Denial, Not Just River in Egypt

Jonathan Chait has an article, inter alia, on the reality detached, but ideologically convenient, right wing meme that Bush’s failure stemmed from inadequate adherence to conservative dogma.

But to these critics Bush’s primary ideological apostasy is that he supposedly presided over vast new spending increases. Both Democrats and Republicans have gleefully taken up the charge–the former in order to discredit Bush, the latter to shield conservatism from the stench of his failure. It’s a trumped-up indictment. Bush did spend generously on defense and homeland security, with conservative approval, but domestic discretionary spending actually declined from 3.1 percent of GDP to 2.8 percent. It is true that Bush approved a vast new prescription drug benefit. But 89 percent of Americans believed in 2000 that Medicare should have such a benefit. Bush’s critics on the right have no explanation for how he could have gotten elected in 2000 without promising one or reelected in 2004 without following through. Still, the critique has taken hold. The Democracy Corps poll found that, by a 17-point margin, Republicans attribute their party’s failures in 2006 and 2008 to its insufficient conservatism. (Voters as a whole attributed it to excessive conservatism.)

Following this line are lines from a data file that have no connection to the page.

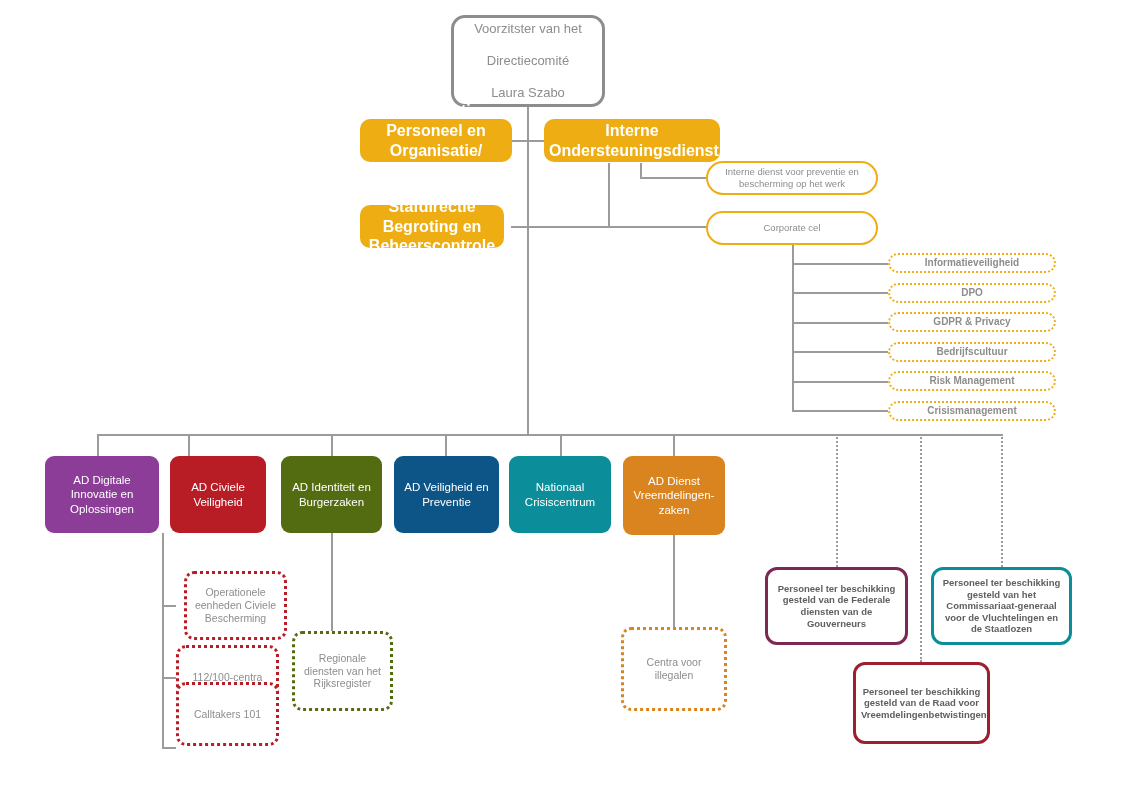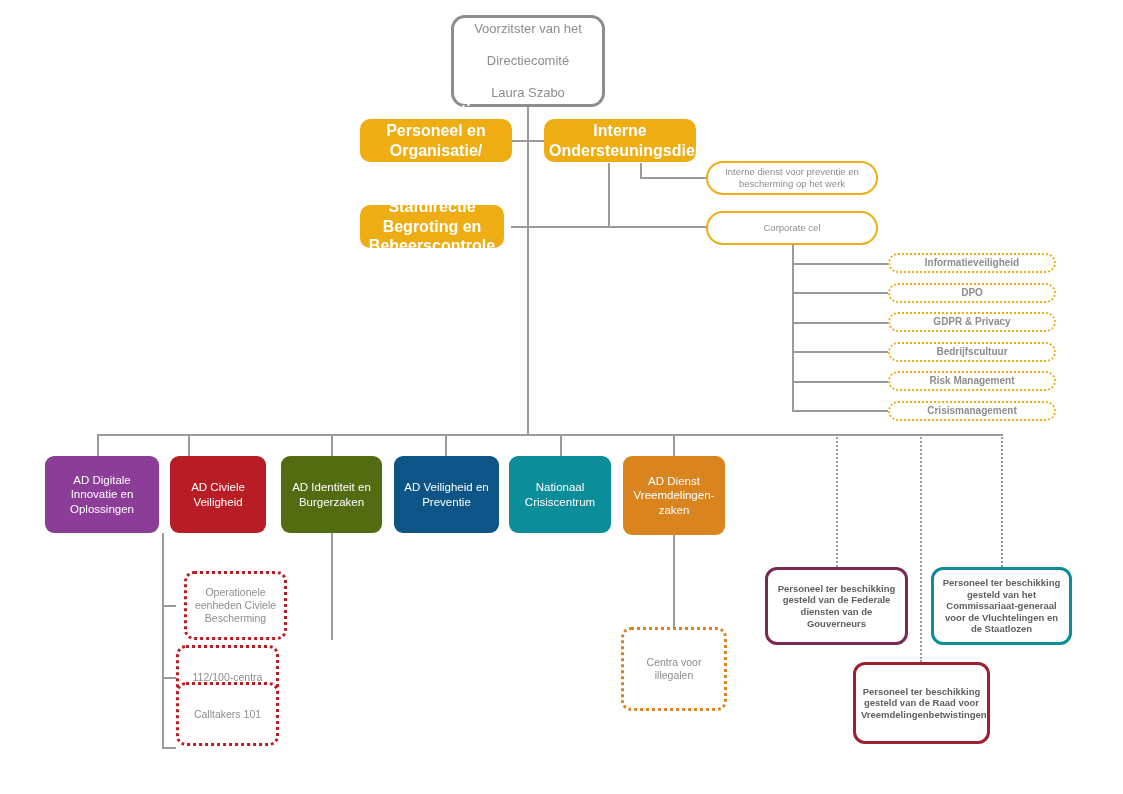--- a/index.html
+++ b/index.html
@@ -172,21 +172,21 @@
       <span>Voorzitster van het</span><br>
       <span>Directiecomité</span><br>
       <span>Laura Szabo</span>
     </span>
   </div>
 
   <div class="node n-amber" style="left:360px; top:119px; width:152px; height:43px;">
     <span>Stafdirectie Personeel en Organisatie/ Facility</span>
   </div>
 
-  <div class="node n-amber" style="left:544px; top:119px; width:152px; height:43px;align-items:center;">
+  <div class="node n-amber" style="left:544px; top:119px; width:176px; height:43px;align-items:center;">
     <span>Interne Ondersteuningsdienst</span>
   </div>
 
   <div class="node n-amber" style="left:360px; top:205px; width:144px; height:43px;">
     <span>Stafdirectie Begroting en Beheerscontrole</span>
   </div>
 
   <div class="node n-amber-outline" style="left:706px; top:161px; width:172px; height:34px;">
     <span>Interne dienst voor preventie en bescherming op het werk</span>
   </div>
@@ -235,20 +235,23 @@
 
   <div class="node n-dotted" style="left:184px; top:571px; width:103px; height:69px; border-color:#b81d26; color:#8d8d8d;">
     <span>Operationele eenheden Civiele Bescherming</span>
   </div>
   <div class="node n-dotted" style="left:176px; top:645px; width:103px; height:64px; border-color:#b81d26; color:#8d8d8d;">
     <span>112/100-centra</span>
   </div>
   <div class="node n-dotted" style="left:176px; top:682px; width:103px; height:64px; border-color:#b81d26; color:#8d8d8d;">
     <span>Calltakers 101</span>
   </div>
+  <div class="node n-dotted" style="left:292px; top:631px; width:101px; height:80px; border-color:#546c11; color:#8d8d8d;">
+    <span>Regionale diensten van het Rijksregister</span>
+  </div>
   <div class="node n-dotted" style="left:621px; top:627px; width:106px; height:84px; border-color:#d9841f; color:#8d8d8d;text-align:center;">
     <span>Centra voor illegalen</span>
   </div>
 
   <div class="node n-outline" style="left:765px; top:567px; width:143px; height:78px; border-color:#7c2855; color:#5f5f5f;">
     <span>Personeel ter beschikking gesteld van de Federale diensten van de Gouverneurs</span>
   </div>
   <div class="node n-outline" style="left:931px; top:567px; width:141px; height:78px; border-color:#0b8e99; color:#5f5f5f;">
     <span>Personeel ter beschikking gesteld van het Commissariaat-generaal voor de Vluchtelingen en de Staatlozen</span>
   </div>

At least in a totally superficial sense, there is something to this argument; as Chait notes, total spending did in fact increase substantially. Conservatives point to this particular profligacy as evidence that federal expenditure spells anathema, but to call this theory half-baked would be an insult to an entire class of inchoate bakery items. According to the Brookings Instutition, total spending in Iraq now totals $600 billion (and to put that in context, it’s roughly enough to surpass current record setting $455 billion deficit by almost $150 billion). The problem with this sort of spending is that it’s an economic black hole. Sure, some of the money goes to bloat the pockets of a few parochial interest groups like Haliburton, Lockheed Martin, and ExxonMobil, but in general, it’s money lost. Unlike spending in World War II, the War in Iraq doesn’t employ hordes of housewives or coincide with the expansion of American manufacturing capacity. And unlike infrastructure investment or social investments like education or health care spending, the $600 billion in Iraq will pay no dividends toward increasing economic productivity. That it has done nothing to gaurantee our safety adds insult to injury. In any event, $600 billion down the tubes hardly adduces the conclusion that even further reduced domestic spending would have vindicated conservative principles.